WHAT YOU SHOULD DO
Every line of the data below should be written out word for word.

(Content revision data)
+++++

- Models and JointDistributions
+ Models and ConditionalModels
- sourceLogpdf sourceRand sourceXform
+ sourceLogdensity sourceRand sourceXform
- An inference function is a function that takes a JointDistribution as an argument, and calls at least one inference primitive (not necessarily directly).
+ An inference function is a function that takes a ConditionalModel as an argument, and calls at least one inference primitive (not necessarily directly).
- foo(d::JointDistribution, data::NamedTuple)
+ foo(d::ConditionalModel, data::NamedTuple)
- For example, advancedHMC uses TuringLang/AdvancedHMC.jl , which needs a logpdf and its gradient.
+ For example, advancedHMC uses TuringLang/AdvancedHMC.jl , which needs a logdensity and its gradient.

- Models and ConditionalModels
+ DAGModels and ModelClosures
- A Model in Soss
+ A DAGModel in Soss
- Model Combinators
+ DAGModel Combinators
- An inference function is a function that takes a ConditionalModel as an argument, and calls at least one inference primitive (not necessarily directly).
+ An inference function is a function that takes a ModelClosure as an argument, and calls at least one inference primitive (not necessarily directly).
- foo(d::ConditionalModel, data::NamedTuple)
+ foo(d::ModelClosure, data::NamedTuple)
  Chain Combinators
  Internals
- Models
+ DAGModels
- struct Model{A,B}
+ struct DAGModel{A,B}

+++++

ANSWER SECTION
- Models and JointDistributions
+ Models and ConditionalModels
- sourceLogpdf sourceRand sourceXform
+ sourceLogdensity sourceRand sourceXform
- An inference function is a function that takes a JointDistribution as an argument, and calls at least one inference primitive (not necessarily directly).
+ An inference function is a function that takes a ConditionalModel as an argument, and calls at least one inference primitive (not necessarily directly).
- foo(d::JointDistribution, data::NamedTuple)
+ foo(d::ConditionalModel, data::NamedTuple)
- For example, advancedHMC uses TuringLang/AdvancedHMC.jl , which needs a logpdf and its gradient.
+ For example, advancedHMC uses TuringLang/AdvancedHMC.jl , which needs a logdensity and its gradient.

- Models and ConditionalModels
+ DAGModels and ModelClosures
- A Model in Soss
+ A DAGModel in Soss
- Model Combinators
+ DAGModel Combinators
- An inference function is a function that takes a ConditionalModel as an argument, and calls at least one inference primitive (not necessarily directly).
+ An inference function is a function that takes a ModelClosure as an argument, and calls at least one inference primitive (not necessarily directly).
- foo(d::ConditionalModel, data::NamedTuple)
+ foo(d::ModelClosure, data::NamedTuple)
  Chain Combinators
  Internals
- Models
+ DAGModels
- struct Model{A,B}
+ struct DAGModel{A,B}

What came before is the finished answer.